Deploying Git Annex
Introduction
Git Annex is a distributed file synchronization system that allows you to manage large files with Git without storing the file contents in Git itself. It extends Git to handle files that are too large or too many for traditional Git workflows, while maintaining the benefits of version control.
Git Annex works by storing file contents in a separate location (the “annex”) while keeping lightweight symlinks in your Git repository. This enables you to track and synchronize large media files, datasets, or any other binary content across multiple machines and storage backends.

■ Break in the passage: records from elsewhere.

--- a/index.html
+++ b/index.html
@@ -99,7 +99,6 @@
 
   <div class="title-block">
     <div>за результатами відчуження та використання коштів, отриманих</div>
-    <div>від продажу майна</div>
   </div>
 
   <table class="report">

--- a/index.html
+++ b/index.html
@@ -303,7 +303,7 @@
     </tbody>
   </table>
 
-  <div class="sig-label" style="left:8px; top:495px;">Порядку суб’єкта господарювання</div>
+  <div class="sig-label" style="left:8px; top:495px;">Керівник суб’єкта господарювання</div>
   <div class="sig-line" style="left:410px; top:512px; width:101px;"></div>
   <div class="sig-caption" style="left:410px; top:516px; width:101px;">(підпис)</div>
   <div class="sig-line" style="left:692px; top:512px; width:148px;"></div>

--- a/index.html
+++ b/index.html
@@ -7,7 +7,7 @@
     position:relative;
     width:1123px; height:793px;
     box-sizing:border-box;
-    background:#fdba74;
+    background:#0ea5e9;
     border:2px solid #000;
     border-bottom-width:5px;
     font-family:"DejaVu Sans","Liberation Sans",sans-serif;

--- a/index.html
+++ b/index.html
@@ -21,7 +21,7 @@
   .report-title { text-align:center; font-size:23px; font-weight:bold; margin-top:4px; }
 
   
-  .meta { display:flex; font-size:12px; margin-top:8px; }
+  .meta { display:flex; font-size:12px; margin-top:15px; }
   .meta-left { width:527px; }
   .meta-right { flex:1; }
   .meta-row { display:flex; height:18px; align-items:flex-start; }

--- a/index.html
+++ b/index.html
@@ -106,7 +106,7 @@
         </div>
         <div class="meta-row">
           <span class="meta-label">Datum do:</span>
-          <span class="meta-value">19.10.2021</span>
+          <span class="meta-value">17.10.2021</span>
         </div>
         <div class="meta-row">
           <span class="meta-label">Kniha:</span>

Key highlights of Git Annex:
- Large File Management: Handle files of any size without bloating your Git repository
- Distributed Storage: Spread files across multiple storage backends (local, cloud, remote)
- Deduplication: Automatic content-addressable storage prevents duplicate data
- Flexible Backends: Support for S3, rsync, WebDAV, and many other storage types
- Version Control: Track changes to files while managing where content is stored
- Partial Clones: Clone repositories without downloading all file contents
- Content Verification: Cryptographic checksums ensure data integrity
- Encryption: Optional encryption for remote storage
- Open Source: Licensed under AGPL-3.0
This guide walks through deploying a Git Annex assistant server on Klutch.sh using Docker for centralized annex storage.
Why Deploy Git Annex on Klutch.sh
Deploying Git Annex on Klutch.sh provides several advantages:
Simplified Deployment: Klutch.sh automatically builds and deploys your Git Annex server. Push to GitHub, and your annex storage deploys automatically.
Persistent Storage: Attach persistent volumes for your annex content. Files survive container restarts and redeployments.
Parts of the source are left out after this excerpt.